● What the task requires:
Exclude all pictures, then copy each of the records exactly as written.

(Detected change data)
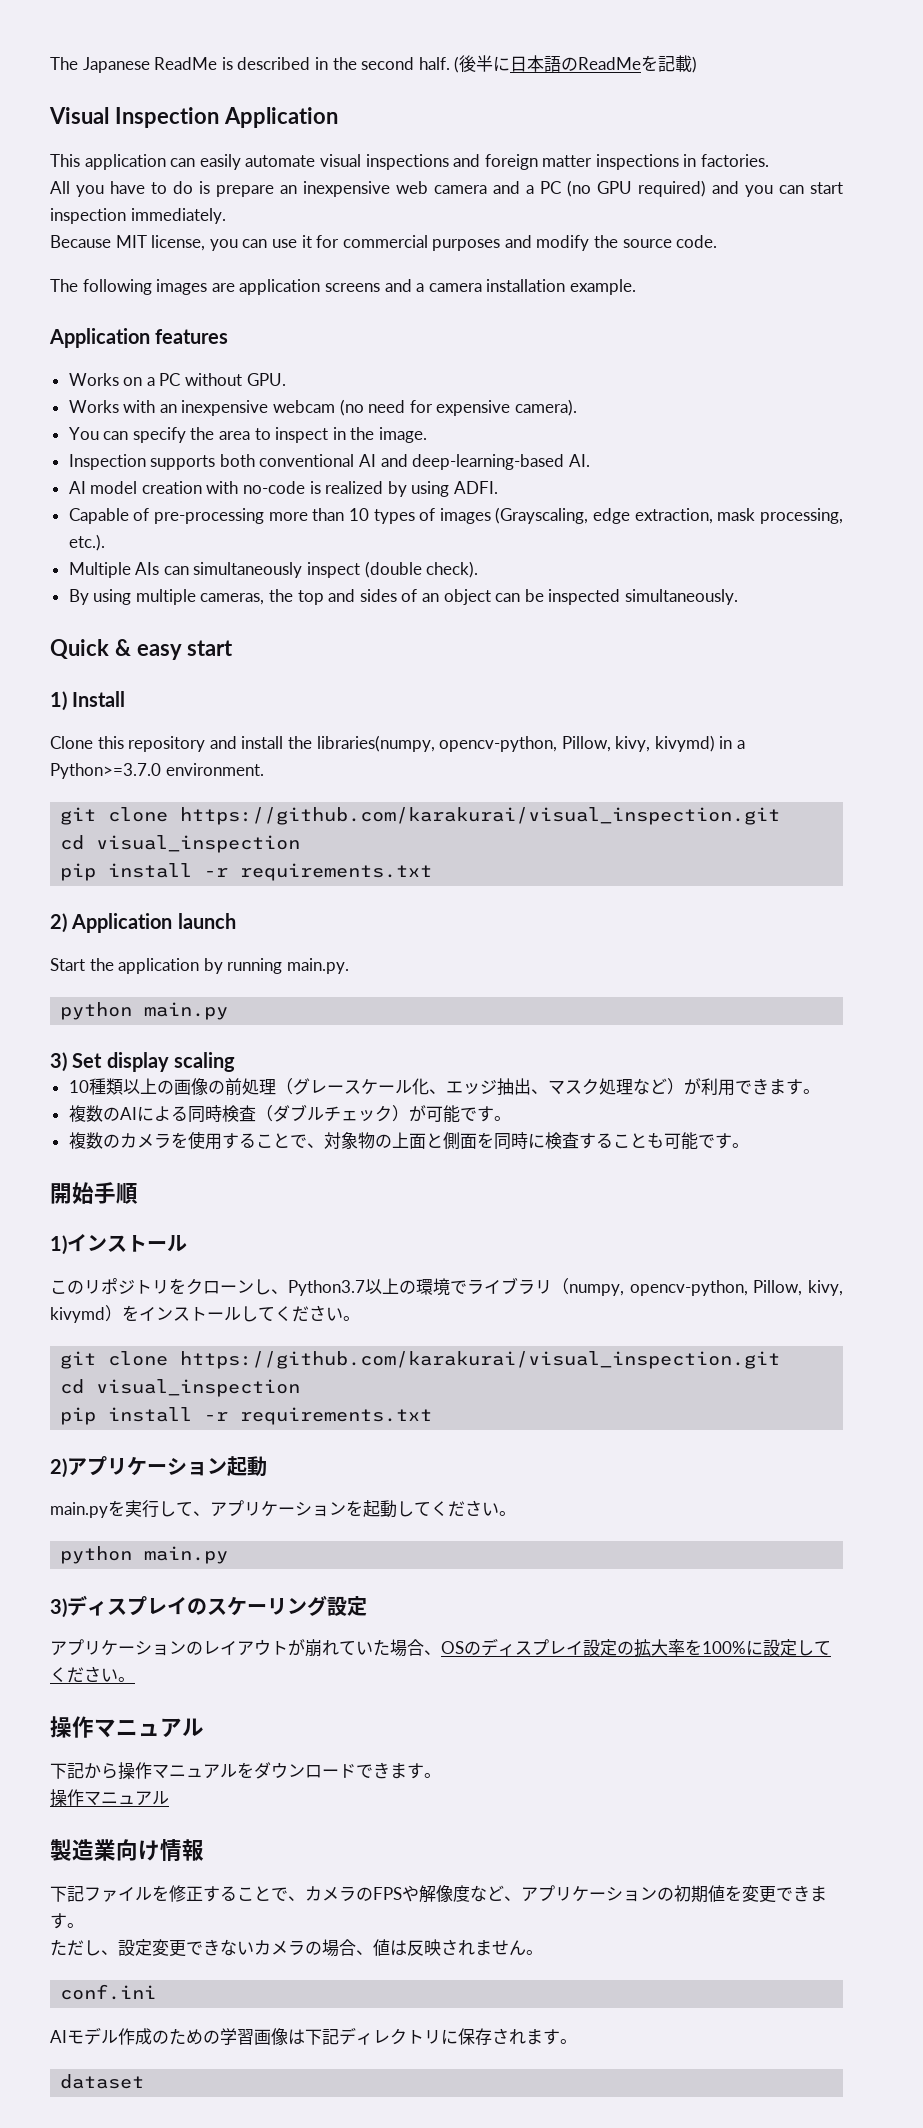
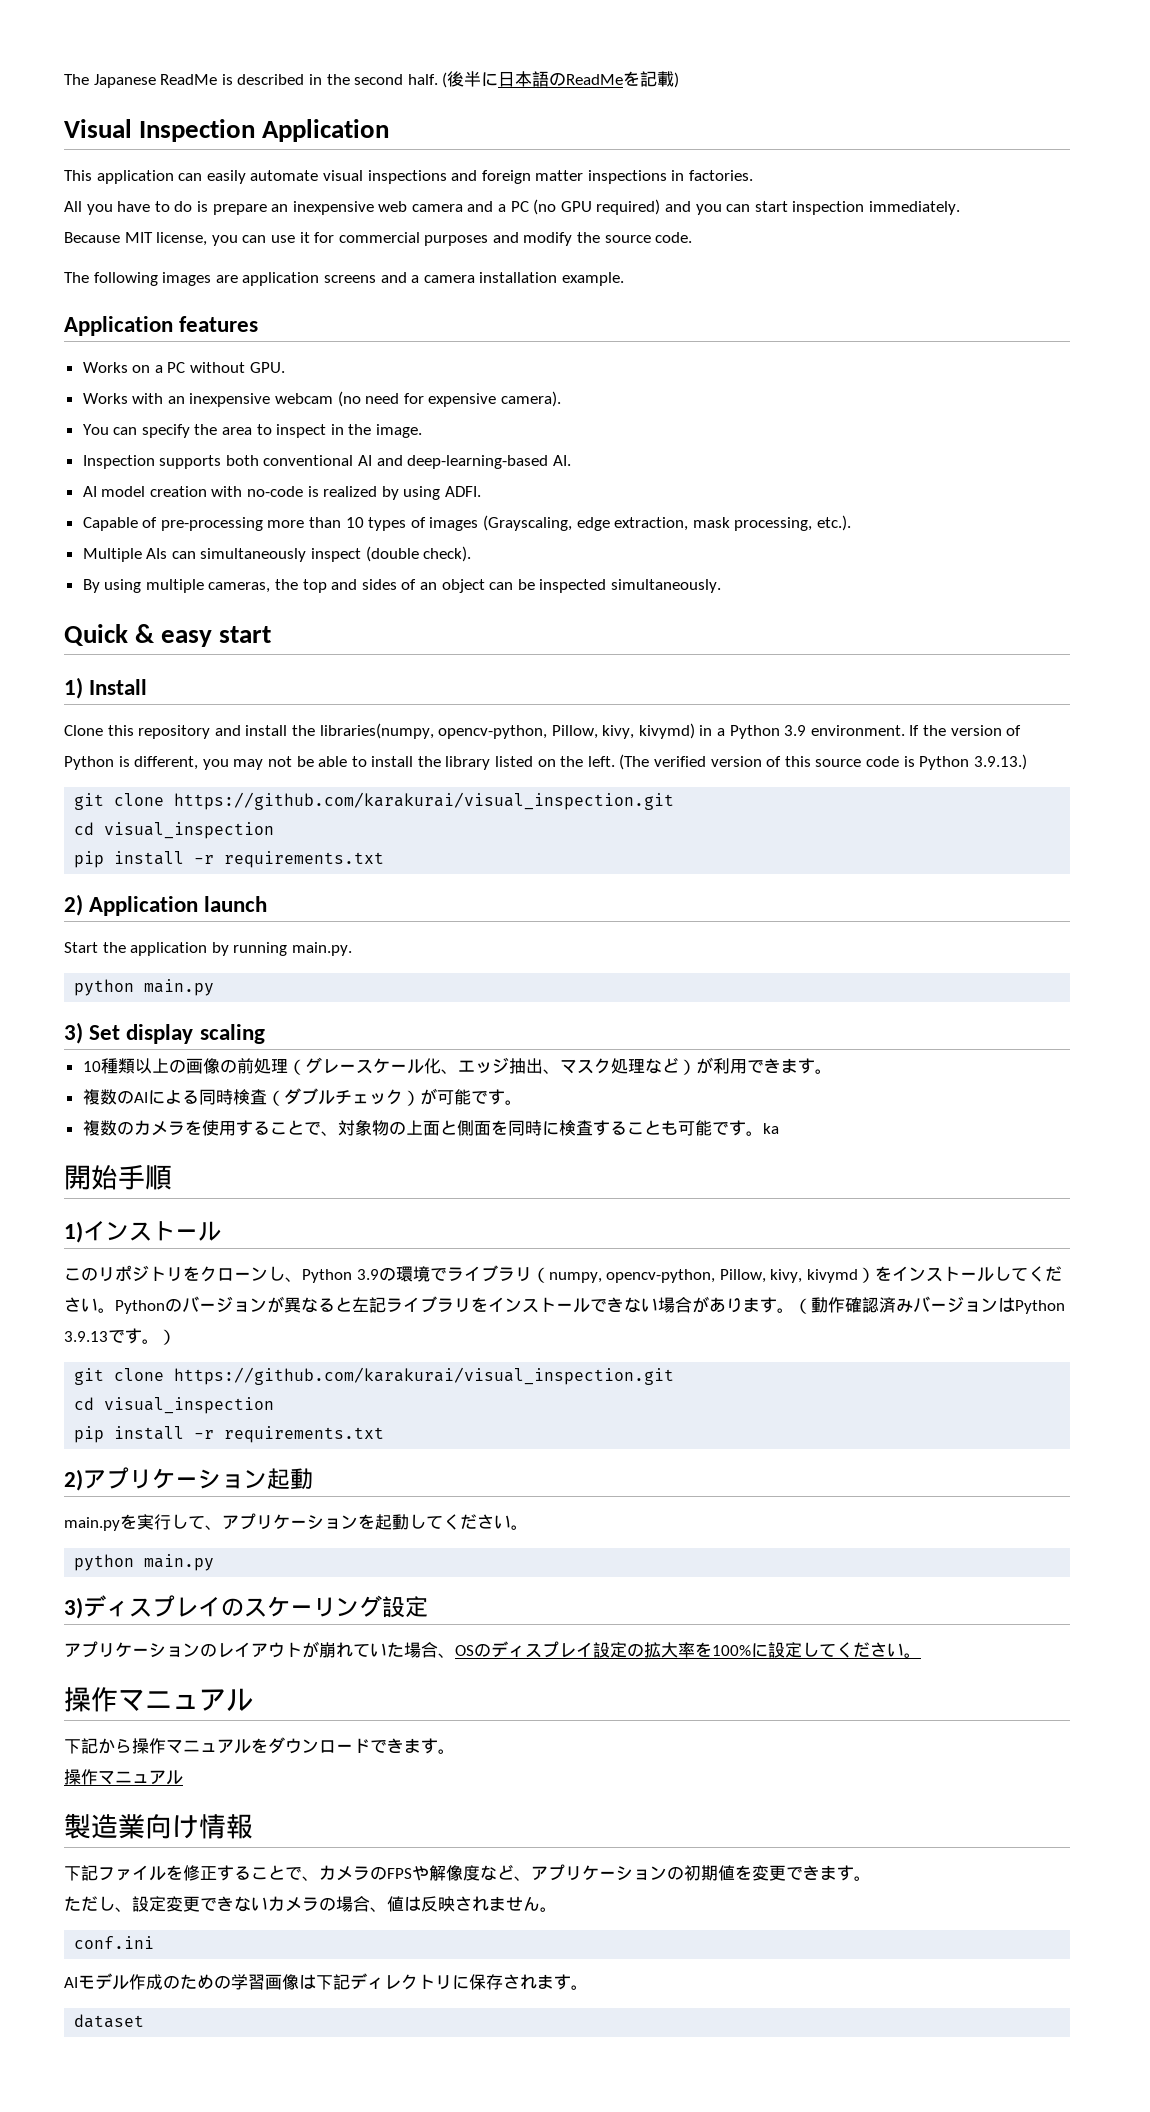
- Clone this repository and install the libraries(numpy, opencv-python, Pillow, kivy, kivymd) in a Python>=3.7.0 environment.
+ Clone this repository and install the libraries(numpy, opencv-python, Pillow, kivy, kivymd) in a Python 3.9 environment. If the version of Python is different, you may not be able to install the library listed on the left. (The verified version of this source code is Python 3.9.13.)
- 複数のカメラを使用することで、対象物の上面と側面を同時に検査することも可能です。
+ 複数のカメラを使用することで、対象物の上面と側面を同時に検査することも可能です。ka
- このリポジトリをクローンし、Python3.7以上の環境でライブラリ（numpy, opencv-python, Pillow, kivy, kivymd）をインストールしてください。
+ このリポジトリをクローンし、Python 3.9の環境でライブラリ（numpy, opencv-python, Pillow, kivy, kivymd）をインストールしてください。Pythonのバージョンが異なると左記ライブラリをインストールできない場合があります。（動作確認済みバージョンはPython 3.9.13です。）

● Result of this task:
- Clone this repository and install the libraries(numpy, opencv-python, Pillow, kivy, kivymd) in a Python>=3.7.0 environment.
+ Clone this repository and install the libraries(numpy, opencv-python, Pillow, kivy, kivymd) in a Python 3.9 environment. If the version of Python is different, you may not be able to install the library listed on the left. (The verified version of this source code is Python 3.9.13.)
- 複数のカメラを使用することで、対象物の上面と側面を同時に検査することも可能です。
+ 複数のカメラを使用することで、対象物の上面と側面を同時に検査することも可能です。ka
- このリポジトリをクローンし、Python3.7以上の環境でライブラリ（numpy, opencv-python, Pillow, kivy, kivymd）をインストールしてください。
+ このリポジトリをクローンし、Python 3.9の環境でライブラリ（numpy, opencv-python, Pillow, kivy, kivymd）をインストールしてください。Pythonのバージョンが異なると左記ライブラリをインストールできない場合があります。（動作確認済みバージョンはPython 3.9.13です。）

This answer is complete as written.